Ein einschaltbares hydronisches Wärmepumpensystem kann eine einfache und hocheffiziente Lösung für die Heizung und Kühlung von Wohnungen und leichten Gewerbeanlagen bieten.

Aber ein erfolgreicher Betrieb hängt stark davon ab,Stabilität des Wasserflusses.

Der Konstrukteur muss nicht nur die Nennwärmepumpenkapazität berücksichtigen, sondern auch:

Entwurfsdurchfluss → Mindestdurchfluss → ΔT → Druckabfall → Pumpenwahl → Endwiderstand → Zonenkontrolle → Umgehungsstrategie → Systemschutz

Eine Wärmepumpe kann während der Inbetriebnahme vollkommen funktionieren, wenn alle Endgeräte offen sind, aber instabil werden, wenn das Gebäude zum Teillastbetrieb übergeht.

Daher ist eines der wichtigsten Prinzipien bei der Konstruktion von Wärmepumpensystemen:

Entwerfen Sie das hydraulische System nicht nur für die volle Last, sondern für den gesamten Betriebsbereich.

Die Erhaltung eines ausreichenden Wasserflusses durch die Wärmepumpe unter allen erwarteten Betriebsbedingungen ist fürEffizienz, Komfort, Zuverlässigkeit des Kompressors, Gefrierschutz und langfristige Systemleistung.

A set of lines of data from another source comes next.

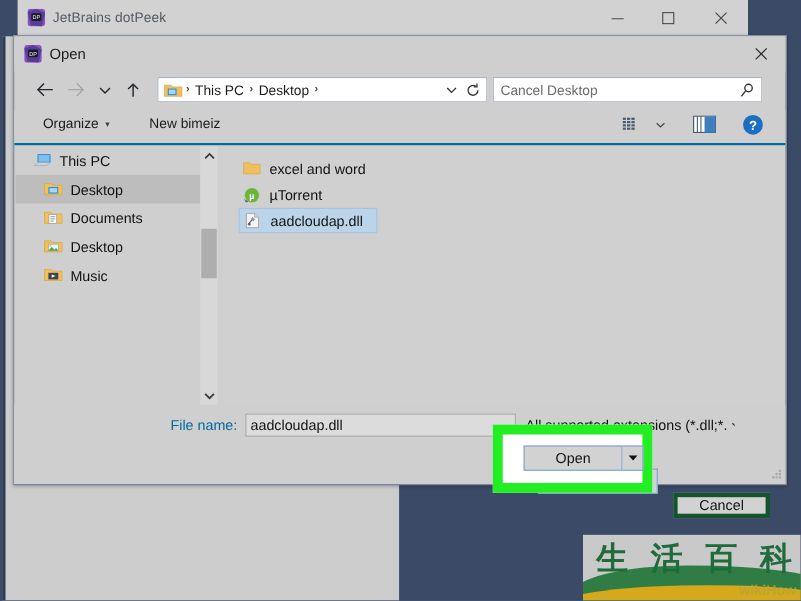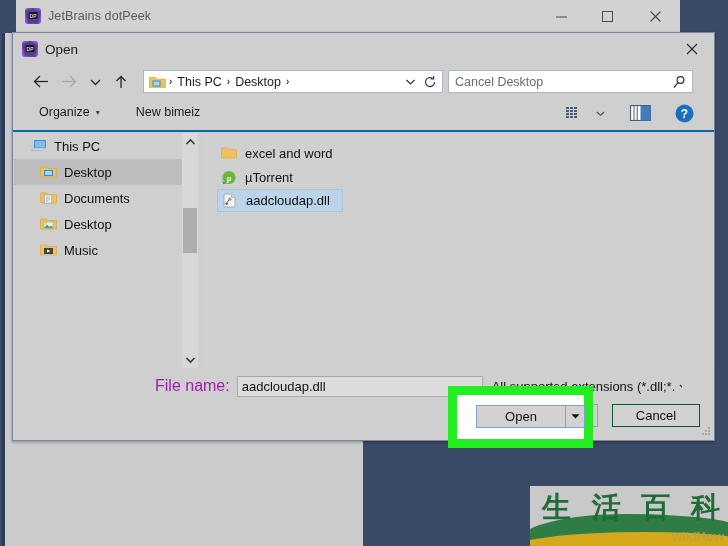--- a/index.html
+++ b/index.html
@@ -170,21 +170,21 @@
   
   .bottom {
     position: absolute; left: 0; right: 0; bottom: 0; height: 72px;
     background: #cfcfcf;
   }
   .filename-row {
     position: absolute; left: 0; top: 6px; right: 0; height: 24px;
     display: flex; align-items: center;
   }
   .filename-label {
-    font-size: 16px; color: #a21caf; margin-left: 142px; margin-right: 7px;
+    font-size: 13px; color: #0369a1; margin-left: 142px; margin-right: 7px;
   }
   .filename-input {
     width: 246px; height: 21px; background: #dcdcdc;
     border: 1px solid #a9a9a9;
     font-size: 13px; color: #111; padding: 0 4px; line-height: 19px;
   }
   .filetype-select {
     width: 192px; height: 21px; margin-left: 7px;
     background: #cfcfcf; border: none;
     font-size: 13px; color: #111;
@@ -204,23 +204,23 @@
     display: flex; align-items: center; justify-content: center;
   }
   .btn-open-arrow {
     width: 19px; height: 23px; background: #d2d2d2;
     border: 1px solid #7da2ce; border-left: none;
     display: flex; align-items: center; justify-content: center;
     font-size: 8px; color: #111;
   }
   .btn-cancel {
     width: 88px; height: 23px; margin-left: 14px;
-    background: #d2d2d2; border: 1px solid #14532d;
+    background: #d2d2d2; border: 4px solid #14532d;
     font-size: 13px; color: #111;
-    display: flex; align-items: center; justify-content: center;
+    display: flex; align-items: center; justify-content: center; margin-top: 44px;
   }
 
   .resize-grip {
     position: absolute; right: 3px; bottom: 3px; width: 12px; height: 12px;
     opacity: .55;
   }
 
   
   .annot-box {
     position: absolute; left: 448px; top: 386px; width: 145px; height: 62px;

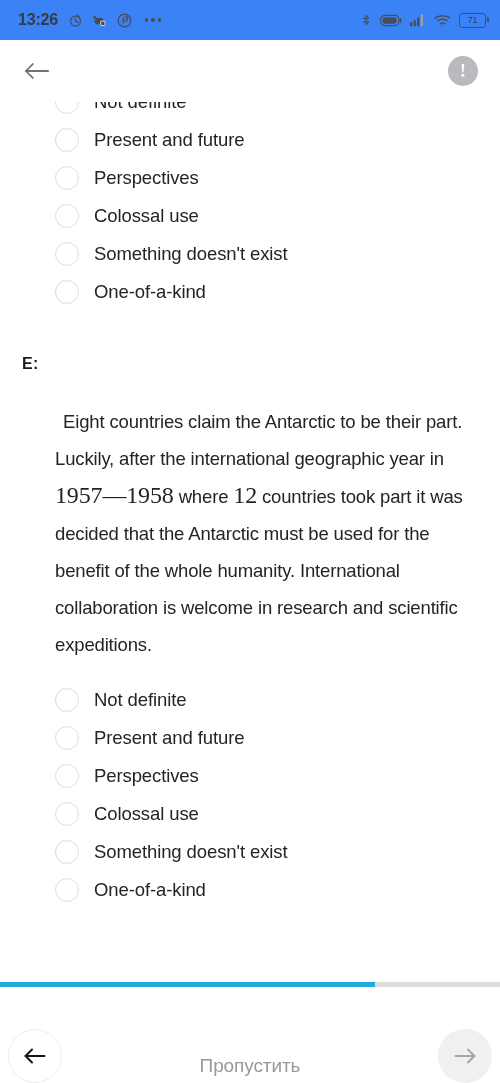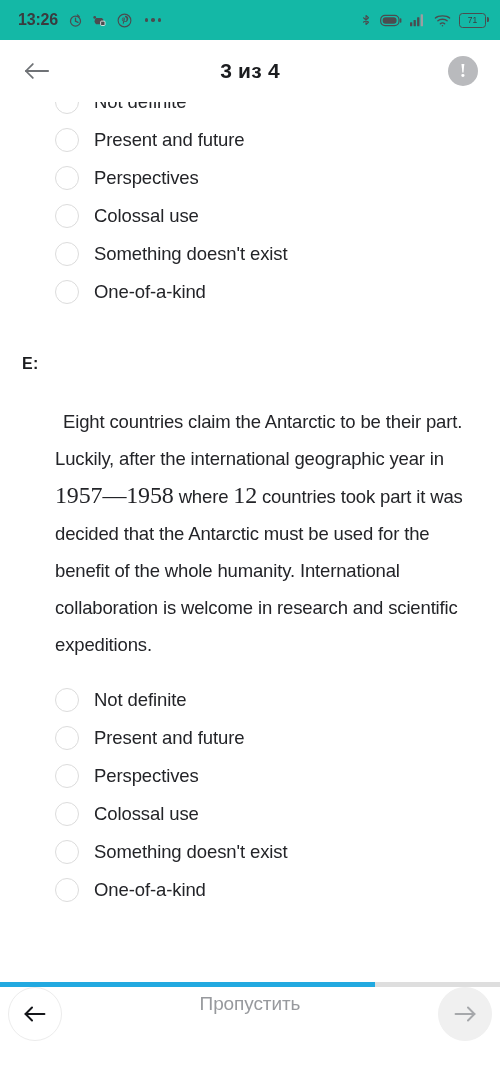--- a/index.html
+++ b/index.html
@@ -17,21 +17,21 @@
   }
 
   
   .status-bar {
     height: 40px;
     display: flex;
     align-items: center;
     justify-content: space-between;
     padding: 0 14px 0 18px;
     box-sizing: border-box;
-    background: #14b8a6;
+    background: #3b82f6;
   }
   .status-left, .status-right {
     display: flex;
     align-items: center;
   }
   .status-left { gap: 9px; }
   .status-right { gap: 8px; }
   .status-clock {
     font-size: 16px;
     font-weight: 700;
@@ -206,21 +206,21 @@
     background: #dedede;
   }
   .progress-fill {
     height: 100%;
     background: #22a9e0;
   }
   .bottom-row {
     position: absolute;
     top: 5px; left: 0; right: 0; bottom: 0;
     display: flex;
-    align-items: flex-start;
+    align-items: flex-end;
     justify-content: space-between;
     padding: 0 8px;
     box-sizing: border-box;
   }
   .nav-circle {
     width: 54px; height: 54px;
     border-radius: 50%;
     display: flex;
     align-items: center;
     justify-content: center;
@@ -325,21 +325,20 @@
   </div>
 </div>
 
 <div class="app-header">
   <div class="hdr-back">
     <svg width="26" height="22" viewBox="0 0 28 22" fill="none" stroke="currentColor" stroke-width="1.9" stroke-linecap="round" stroke-linejoin="round">
       <path d="M26 11 H2"></path>
       <path d="M9.5 3.5 L2 11 L9.5 18.5"></path>
     </svg>
   </div>
-  <div class="hdr-title">3 из 4</div>
   <div class="hdr-info">
     <span class="bang">!</span>
   </div>
 </div>
 
 <div class="content">
 
   <div class="list-top">
     <div class="option-row">
       <span class="radio"></span>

FAQ: Konstruktion einer Wärmepumpe in einem Kreislauf

Was passiert, wenn der Wasserfluss der Wärmepumpe zu gering ist?

Der geringe Wasserdurchfluss erhöht die Temperaturdifferenz am Wasserrand und kann die Leistung des Wärmetauschers verringern.Schwere Niedrigflussbedingungen können zu hohem Kondensationsdruck und Schutzwarnungen beitragen.Im Kühlmodus kann ein unzureichender Durchfluss das Risiko von zu niedrigem Wasser und Verdunstung erhöhen.

Warum benötigt eine Wärmepumpe einen minimalen Wasserfluss?

Der Mindestdurchfluss stellt sicher, dass der Wärmetauscher auf der Wasserseite die benötigte Wärmeenergie ohne übermäßige Temperaturänderungen oder instabile Betriebsbedingungen des Kältemittels kontinuierlich übertragen kann.

Kann eine größere Durchblutungspumpe Probleme mit geringer Durchblutung lösen?

Bei der Auswahl der Pumpe müssen sowohl der erforderliche Durchfluss als auch der Systemkopf berücksichtigt werden.Geräusche und Differenzdruck ohne Korrektur des zugrunde liegenden hydraulischen Konstruktionsproblems.

Warum nimmt der Wärmepumpenfluss ab, wenn sich die Zonenventile schließen?

Das Schließen von Zonenventilen erhöht den hydraulischen Widerstand des Verteilersystems und entfernt parallele Durchflusswege.

Behebt ein Durchflussschalter einen unzureichenden Wasserfluss?

Nein, ein Durchflussschalter ist vor allem eine Schutzvorrichtung, die die Wärmepumpe stoppen kann, wenn die Durchblutung unzureichend wird, aber sie korrigiert nicht die hydraulische Ursache für einen geringen Durchfluss.

Wann sollte ein Differenzdruck-Bypassventil in Betracht gezogen werden?

Es kann in direkt angeschlossenen Systemen mit variablem Stromfluss nützlich sein, bei denen die Endventile geschlossen werden können und eine minimale Zirkulation durch die Wärmepumpe aufrechterhalten werden muss.Die Einstellung und der Umgehungsfluss sollten nicht willkürlich ausgewählt werden, sondern konstruiert werden.

Ist ein Einschlusssystem für mehrere Heizzonen geeignet?

Ja, aber der Konstrukteur muß dafür sorgen, daß der Mindestdurchfluss und das Wasservolumen der Wärmepumpe erfüllt bleiben, wenn nur eine kleine Anzahl von Zonen Heizung oder Kühlung benötigen.